Témoignage d’Abdelhamid Mehri, ancien ministre du Gouvernement Provisoire de la République Algérienne

FERHAT ABBAS, Premier Président du GPRA

Ferhat Abbas représentait pour moi et pour des générations de militants PPA le porte-parole d’une école politique que nous avons combattu. Ferhat Abbas prônait, avant la deuxième guerre mondiale, l’assimilation comme moyen pour les algériens, soumis aux obligations de leur statut de français, d’en acquérir les droits.

A la fin de la guerre, les positions de Ferhat Abbas ont évolué vers des positions plus proches de la revendication de l’indépendance. Les dialogues menés avec lui par le Dr Lamine Debbaghine et le Dr Chawki Mostefai, dirigeants du PPA, y avaient grandement contribué. Et ce fut le Manifeste du peuple algérien, puis les Amis du Manifeste et de la Liberté (AML).

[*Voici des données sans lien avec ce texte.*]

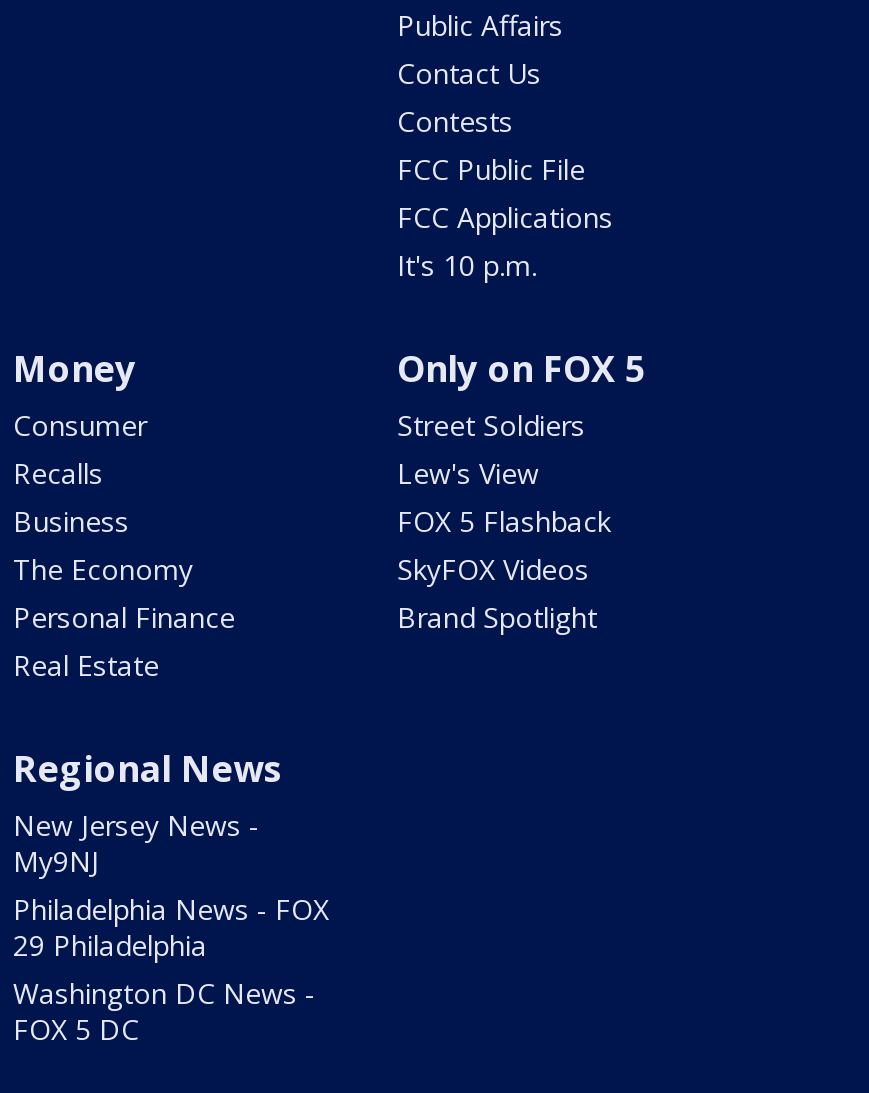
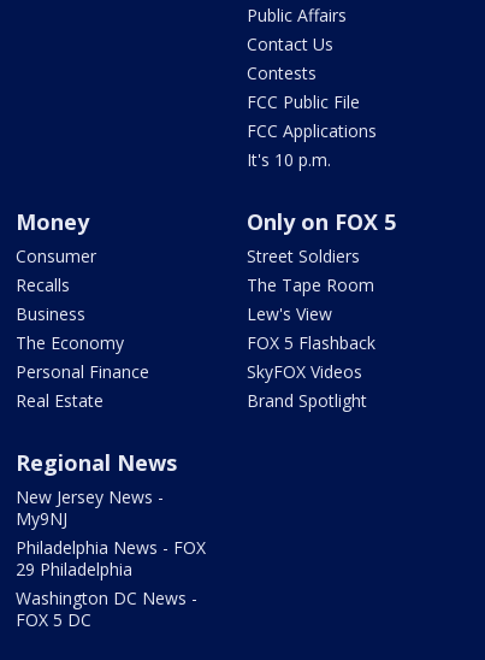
moved [397,454,611,636] -> [247,302,375,412]: Lew's View | FOX 5 Flashback | SkyFOX Videos | Brand Spotlight
none -> [247,273,374,296] The Tape Room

Immense mouvement d’union populaire qui a marqué la lutte politique du peuple algérien contre le régime colonial.

La tragédie du 8 mai 1945 et la dissolution des AML ont provoqué la dislocation de cette union, emmené Ferhat Abbas à créer l’Union Démocratique du Manifeste Algérien (UDMA) et s’inscrire dans la vision du Général De Gaulle qui voulait transformer l’empire colonial français en union « librement consentie »: l’Union Française. Les députés UDMA proposaient, en conséquence, à l’Assemblée Nationale Française le projet d’une République Algérienne fédérée à cette Union.
Ce projet a été également combattu par notre génération et rejeté, en même temps, par le Gouvernement français.

Aujourd’hui, avec le recul, je demeure convaincu que le combat contre la politique prônée par Ferhat Abbas, pour la solution du problème algérien, devait être mené. Et il est heureux qu’il l’ait été.
Le Premier Novembre a éloigné ce passé avec ses clivages politiques. Mais c’est l’homme de ce passé qui est accueilli, au sein du FLN, par les hommes qui l’avaient combattu. Tous les dirigeants de première ligne de la révolution étaient, en effet, issus du PPA, son principal adversaire politique. L’événement n’était pas anodin et les contacts au début étaient un peu laborieux et prudents. Les retenues et les réserves étaient, peut-être, de la même nature des deux cotés. L’adhésion de Ferhat Abbas au FLN ne pouvait effacer d’un trait les traces d’un passé chargé de divergences politiques et idéologiques, mais aussi de préjugés et de séquelles de polémiques pas toujours heureuses.

Mais l’adhésion de Ferhat Abbas était sincère, honnête et réfléchie. Il a su s’adapter à un milieu politique très différent de son itinéraire et de son expérience politique. Il a fait des efforts méritoires pour s’intégrer à ce nouvel environnement, l’accompagner, le comprendre. Il a même aidé à maintenir et à consolider sa propre cohésion. Son apport au combat de la libération était considérable et son rôle au sein des organismes dirigeants de la Révolution (CCE et GPRA) très important.

Les contacts avec Ferhat Abbas ont commencé après l’installation de Abbane Ramdhane à Alger.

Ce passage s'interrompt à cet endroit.